Notice that the semicolon is part of the escape sequence. In principle, it is necessary only if the following character would otherwise be recognized as part of the name. In practice, it is best to adopt the habit of always terminating an escape sequence with a semicolon.

In escape sequences, the case of letters is significant. For example, the ampersand & may not be represented as &AMP; (this escape sequence is undefined), and the escape sequences &auml; and &Auml; denote two distinct characters, a umlaut (a dieresis, the letter a with two dots above it) in lower case and in upper case (ä and Ä); notice the principle of uppercasing only the first letter in the escape notation (&AUML; is undefined).

The need for the above-mentioned escape sequences arises from the syntax of HTML. In fact there are escape sequences for all characters in the ISO Latin 1 character set. There are

For a full list, see the appendix Character Entities for ISO Latin-1 of the HTML 3.2 Reference Specification. There is also perhaps slightly more readable presentation of that information: Table of Character Entities for ISO Latin-1.

However, there is usually little reason to use other escape sequences than &lt; and &gt; and &amp;. Using &auml; instead of ä might seem to give some character code independency, but it does not; if a browser can display &auml; correctly, it can also display correctly a document in which the character ä is specified directly. But notice that sometimes you cannot input some special characters directly due to keyboard restrictions, and in such cases you can have use for notations like &auml;.

And please notice that "character ä" means the ISO Latin 1 character with name "small letter a with diaeresis" (diaeresis = umlaut), with code 344 in octal, 228 in decimal. It can be entered into an HTML document in various ways. It is possible that pressing a key labeled with ä or Ä is not among those ways. For instance, on a Macintosh with Scandinavian keyboard the ä key normally produces a character quite different from ä in ISO Latin 1. Various programs may or may not handle this by performing character code conversions.

Some browsers support other escape sequences than those mentioned above, for example &trade; and &cbsp;. The use of such notations is strongly discouraged. (Notation &trade; refers to a symbol which does not belong to ISO Latin 1 at all; you may wish to use the HTML 3.2 conformant notation <SUP>(TM)</SUP> instead. Notation &cbsp; stands for "conditional breaking space", not in ISO Latin 1 and possibly not intended to be a character at all.)

Names

In some contexts in the definition of HTML, the word name appears as a technical term. (Perhaps a more appropriate term would be identifier, since the concept bears resemblance to identifiers in programming languages).

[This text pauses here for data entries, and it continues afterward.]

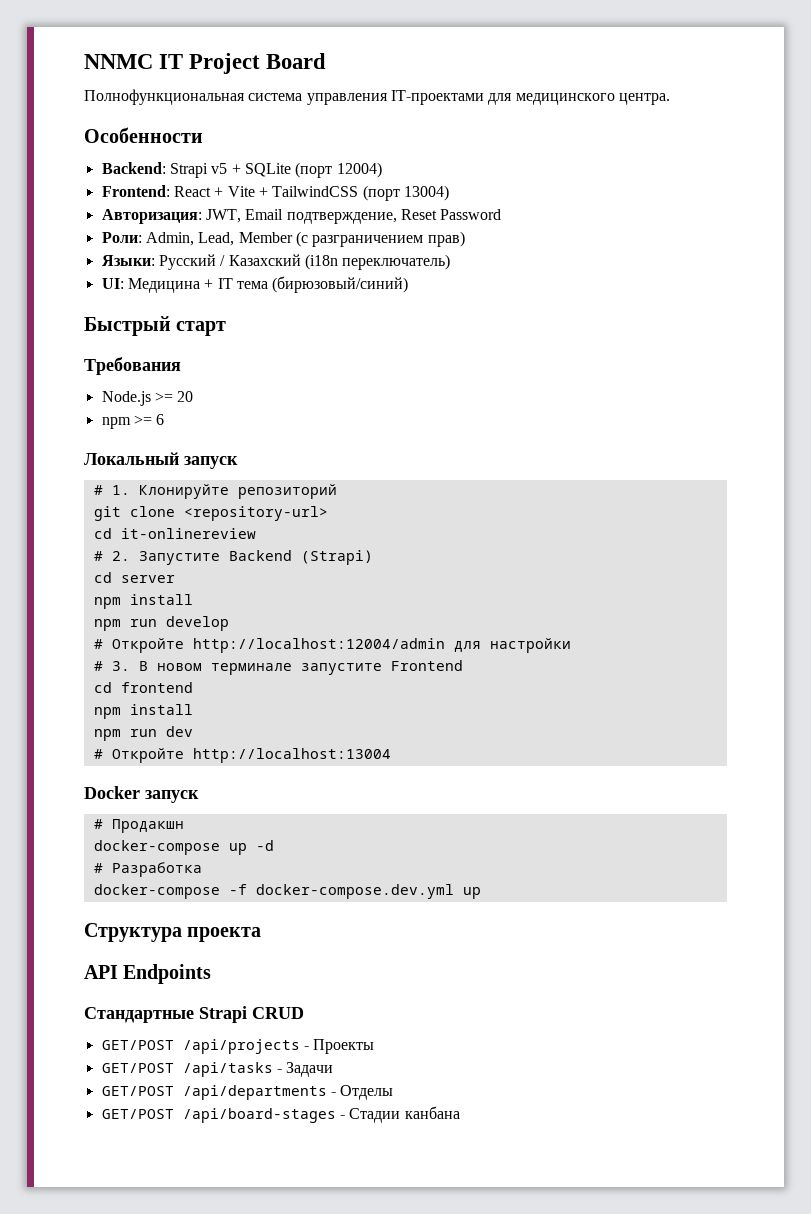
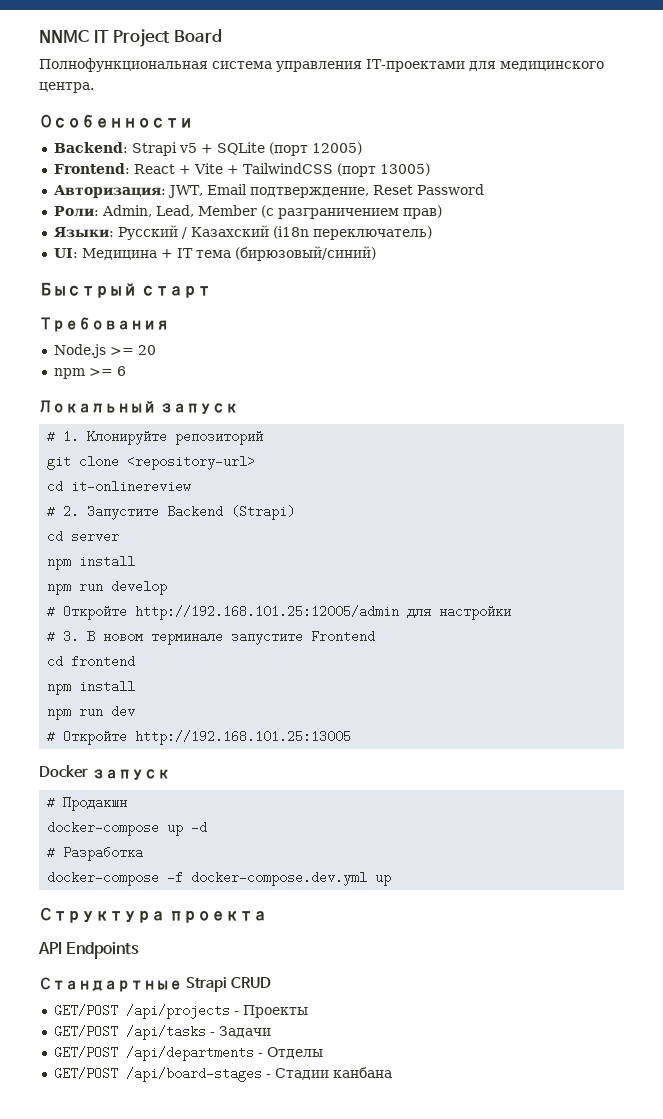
- Backend: Strapi v5 + SQLite (порт 12004)
+ Backend: Strapi v5 + SQLite (порт 12005)
- Frontend: React + Vite + TailwindCSS (порт 13004)
+ Frontend: React + Vite + TailwindCSS (порт 13005)
- # Откройте http://localhost:12004/admin для настройки
+ # Откройте http://192.168.101.25:12005/admin для настройки
- # Откройте http://localhost:13004
+ # Откройте http://192.168.101.25:13005

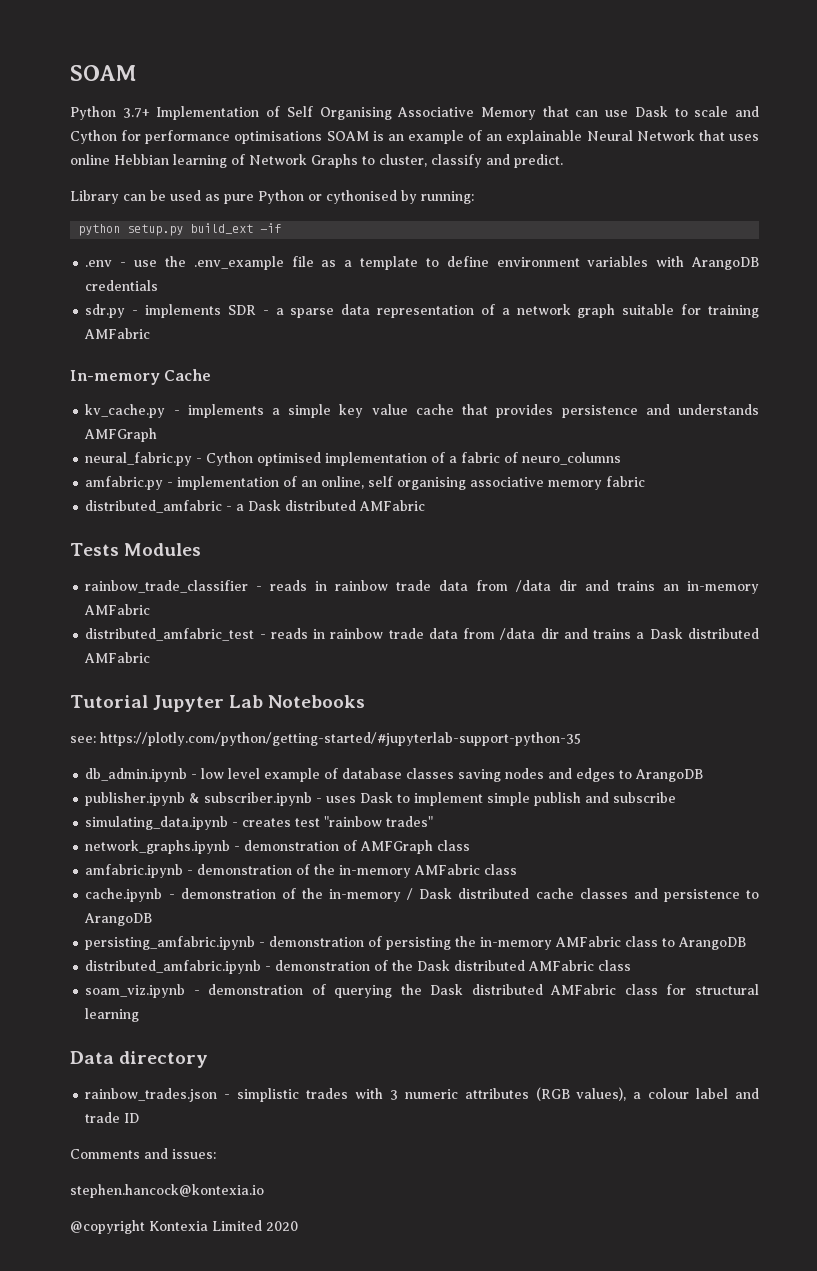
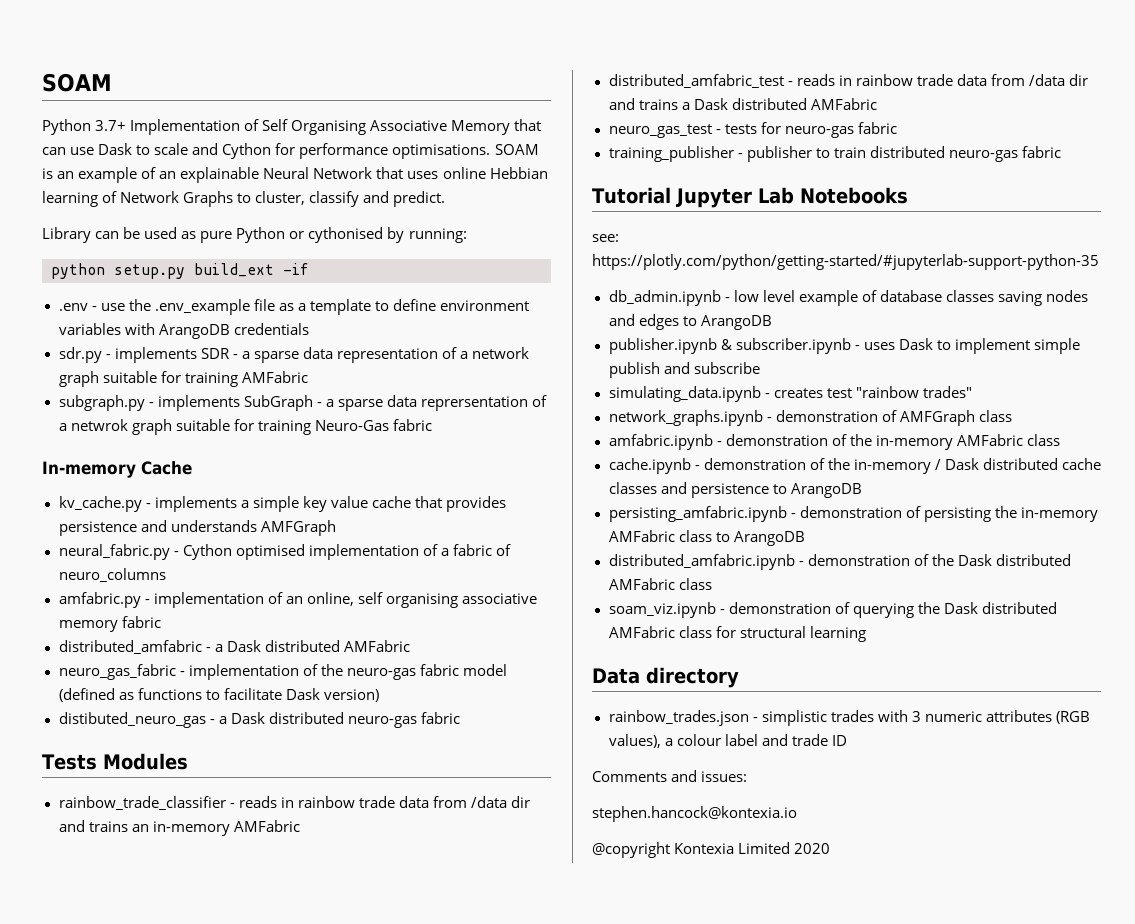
- Python 3.7+ Implementation of Self Organising Associative Memory that can use Dask to scale and Cython for performance optimisations SOAM is an example of an explainable Neural Network that uses online Hebbian learning of Network Graphs to cluster, classify and predict.
+ Python 3.7+ Implementation of Self Organising Associative Memory that can use Dask to scale and Cython for performance optimisations. SOAM is an example of an explainable Neural Network that uses online Hebbian learning of Network Graphs to cluster, classify and predict.
+ subgraph.py - implements SubGraph - a sparse data reprersentation of a netwrok graph suitable for training Neuro-Gas fabric
+ neuro_gas_fabric - implementation of the neuro-gas fabric model (defined as functions to facilitate Dask version)
+ distibuted_neuro_gas - a Dask distributed neuro-gas fabric
+ neuro_gas_test - tests for neuro-gas fabric
+ training_publisher - publisher to train distributed neuro-gas fabric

A name is a sequence of characters containing only and beginning with a letter.

This name concept occurs in the description of HTTP-EQUIV and NAME attributes of the META element and in the description of NAME attribute of the PARAM element.

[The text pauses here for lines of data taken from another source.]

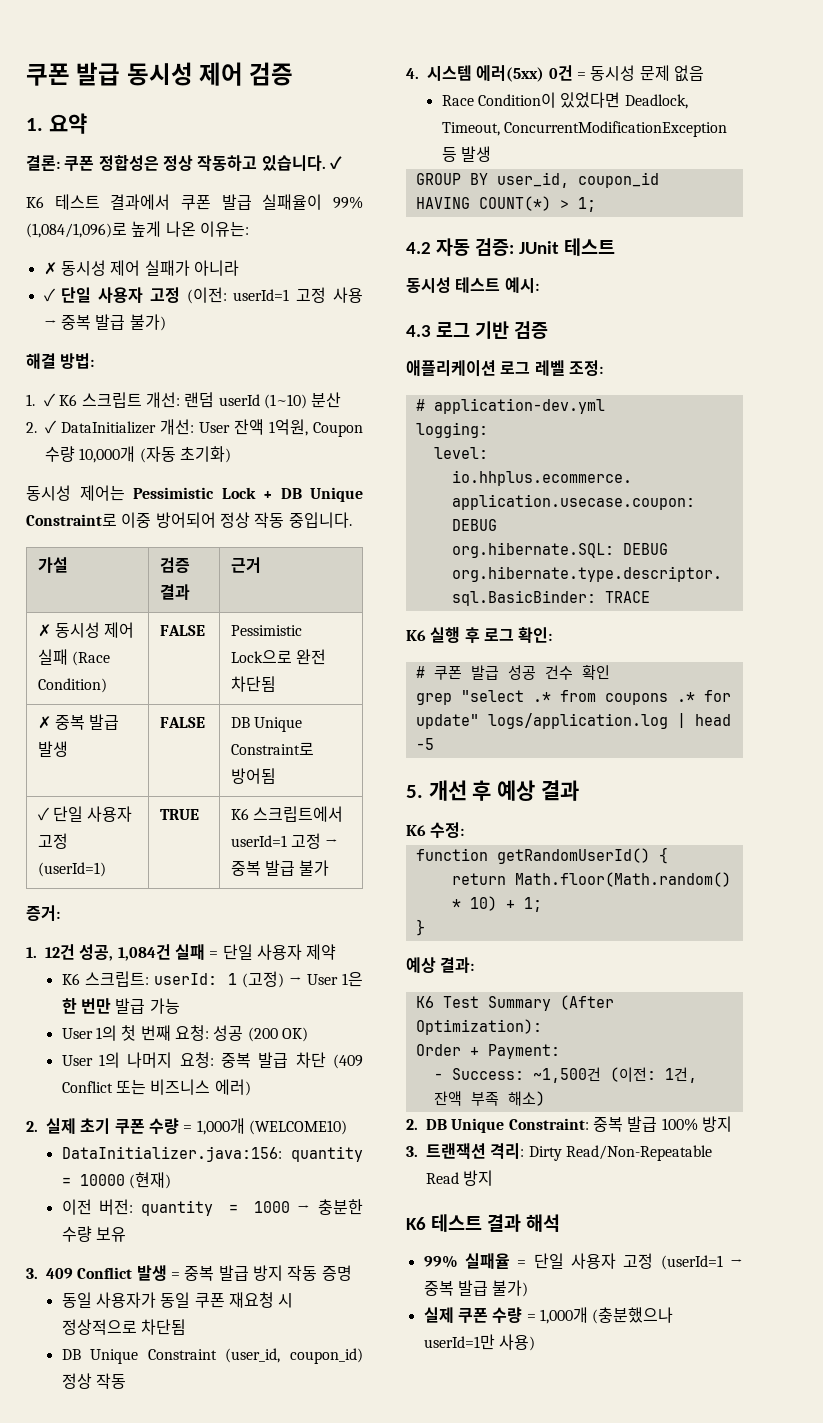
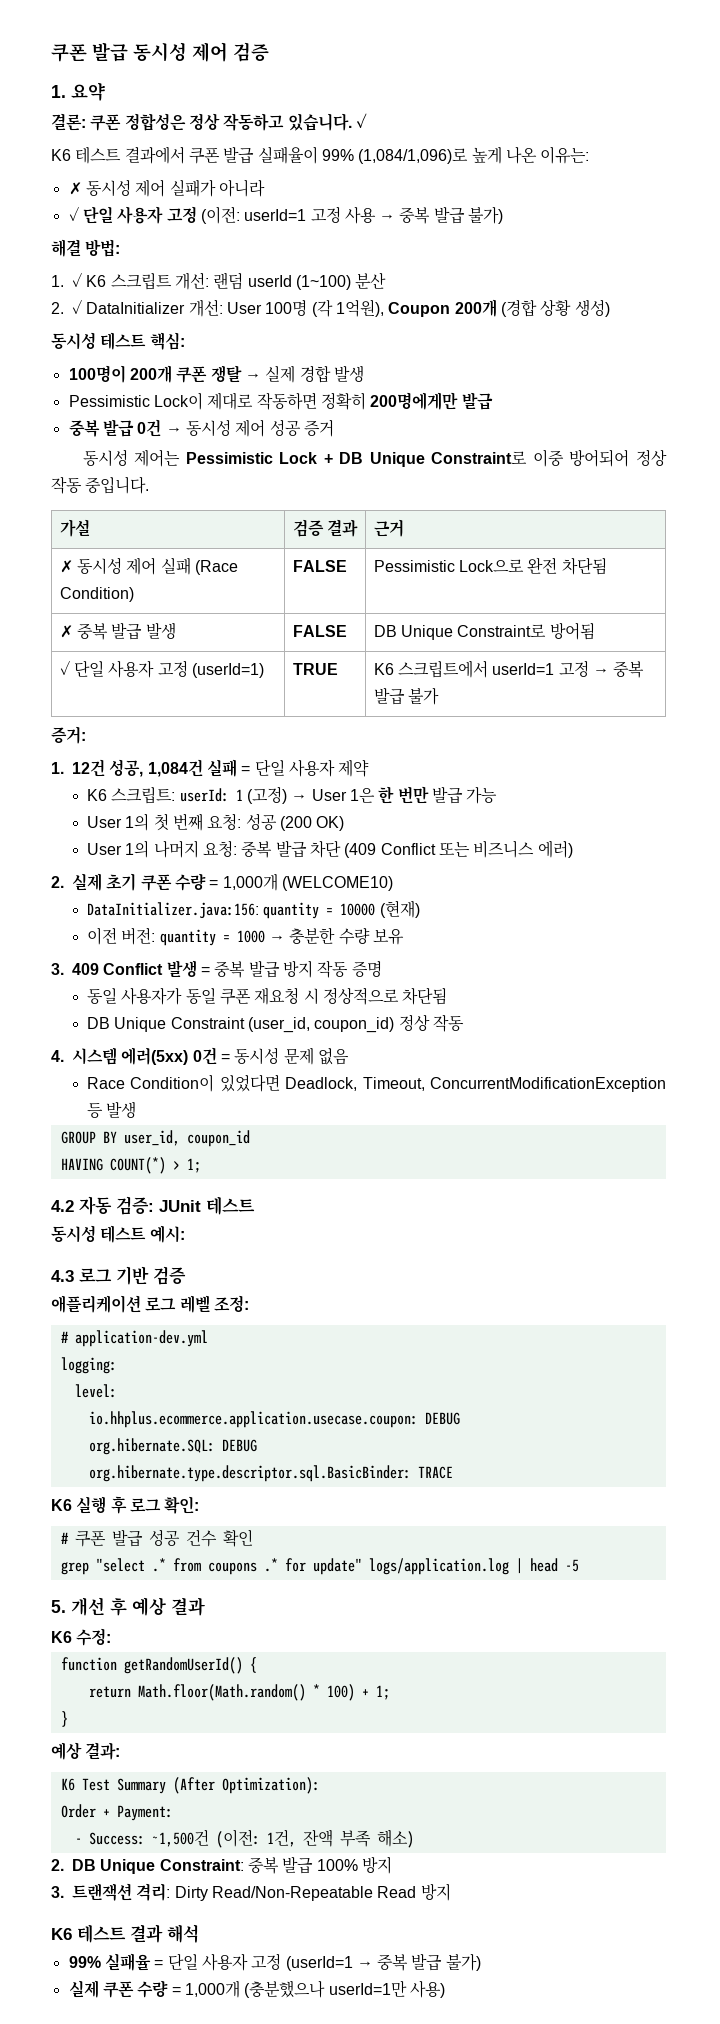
- 1. ✓ K6 스크립트 개선: 랜덤 userId (1~10) 분산
+ 1. ✓ K6 스크립트 개선: 랜덤 userId (1~100) 분산
- 2. ✓ DataInitializer 개선: User 잔액 1억원, Coupon 수량 10,000개 (자동 초기화)
+ 2. ✓ DataInitializer 개선: User 100명 (각 1억원), Coupon 200개 (경합 상황 생성)
+ 동시성 테스트 핵심:
+ 100명이 200개 쿠폰 쟁탈 → 실제 경합 발생
+ Pessimistic Lock이 제대로 작동하면 정확히 200명에게만 발급
+ 중복 발급 0건 → 동시성 제어 성공 증거
- return Math.floor(Math.random() * 10) + 1;
+ return Math.floor(Math.random() * 100) + 1;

In other contexts, a string which is used to name something may contain other characters as well but then it must be quoted.

Colors

Some HTML constructs can be used to specify colors: by using an explicit BODY element one can specify the background color, default text color, and colors of link texts; and the FONT element can be used to set text color locally.

It is of course possible that due to software or hardware limitations all colors cannot be presented. On some devices, the actual rendering might be just black and white or different shades of grey.

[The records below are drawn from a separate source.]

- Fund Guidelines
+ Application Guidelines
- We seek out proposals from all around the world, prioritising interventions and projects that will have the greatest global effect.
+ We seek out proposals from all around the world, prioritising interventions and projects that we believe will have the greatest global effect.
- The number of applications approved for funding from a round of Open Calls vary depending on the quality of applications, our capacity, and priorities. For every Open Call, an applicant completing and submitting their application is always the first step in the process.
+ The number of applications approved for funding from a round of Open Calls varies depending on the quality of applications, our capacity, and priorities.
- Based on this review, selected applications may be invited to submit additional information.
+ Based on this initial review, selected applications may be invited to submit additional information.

When a color is specified as the value of an attribute, there are two possibilities:

Of course, the symbolic notations are much easier to use and more self-explanatory. On the other hand, many authors prefer numerical designations for one or more of the following reasons:

The following table lists the predefined color names and their numerical equivalents.

Color names and sRGB values
Black = "#000000" Green = "#008000"
Silver = "#C0C0C0" Lime = "#00FF00"
Gray = "#808080" Olive = "#808000"
White = "#FFFFFF" Yellow = "#FFFF00"
Maroon = "#800000" Navy = "#000080"
Red = "#FF0000" Blue = "#0000FF"
Purple = "#800080" Teal = "#008080"
Fuchsia = "#FF00FF" Aqua = "#00FFFF"

These colors were originally picked as being the standard 16 colors supported with the Windows VGA palette. The HTML 3.2 Reference Specification contains a section on colors with sample images in each of the 16 colors.

See also

Widths

The value of the WIDTH attribute in e.g. an HR or TABLE tag can specified in two alternative ways: The former, relative specification is more recommendable in general, since the author of a document cannot know the pixel size of the reader's screen.

Pixels

Pixel can be defined as "the smallest element on a screen that can be controlled by a computer in terms of light intensity and colour" (from the entry for "pixel" in a glossary by MDA). The number of pixels in the horizontal and vertical direction constitute the resolution of a screen.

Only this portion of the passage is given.